- RECORDS TO PROCESS

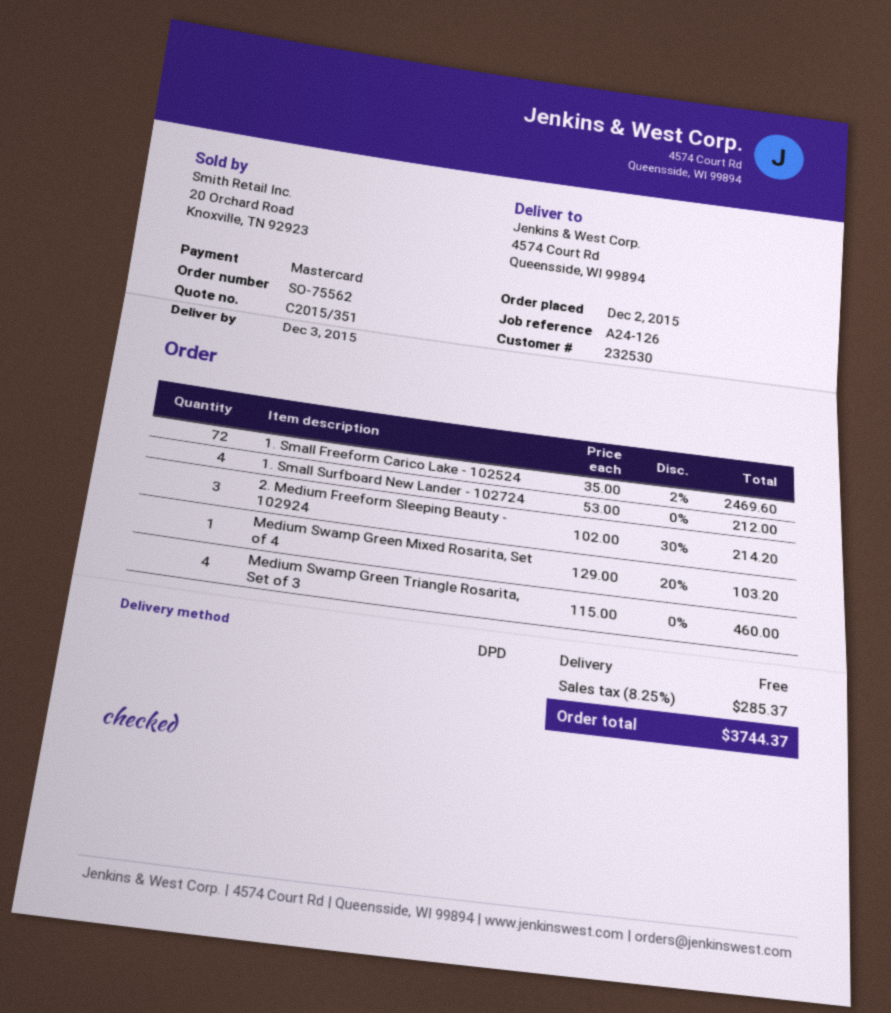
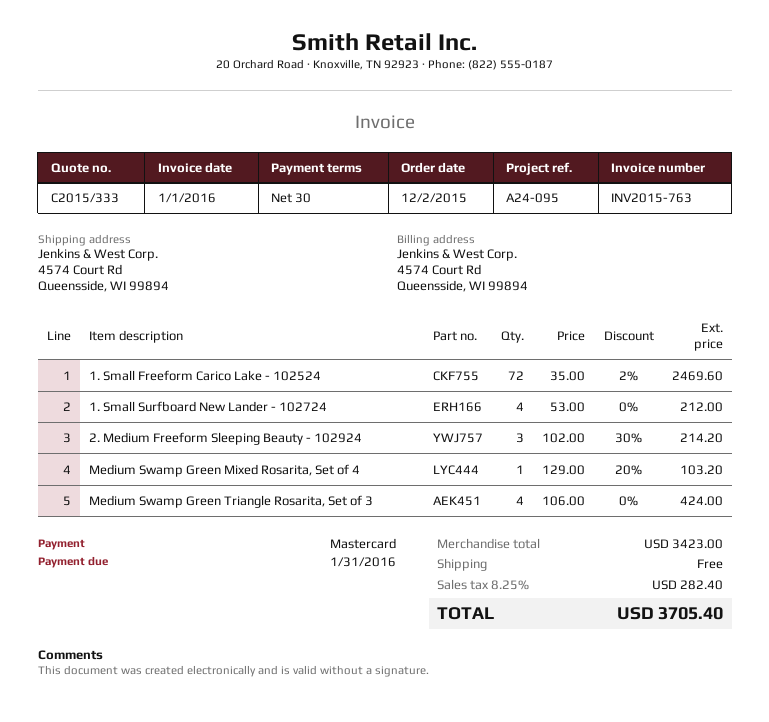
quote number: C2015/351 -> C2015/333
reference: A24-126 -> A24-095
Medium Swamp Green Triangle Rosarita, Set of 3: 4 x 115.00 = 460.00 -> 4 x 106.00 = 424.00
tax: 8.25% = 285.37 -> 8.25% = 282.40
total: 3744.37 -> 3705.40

---

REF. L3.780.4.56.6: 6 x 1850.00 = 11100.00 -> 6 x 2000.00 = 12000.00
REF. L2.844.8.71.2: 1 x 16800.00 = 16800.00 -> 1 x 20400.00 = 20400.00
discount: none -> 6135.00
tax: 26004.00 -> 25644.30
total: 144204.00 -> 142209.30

- INSTRUCTIONS TO FOLLOW
From the records above, copy out the line with "Medium Swamp Green", the line with "total: 3744.37 -> 3705.40", and every line between them, word for word.

- OUTPUT BELOW
Medium Swamp Green Triangle Rosarita, Set of 3: 4 x 115.00 = 460.00 -> 4 x 106.00 = 424.00
tax: 8.25% = 285.37 -> 8.25% = 282.40
total: 3744.37 -> 3705.40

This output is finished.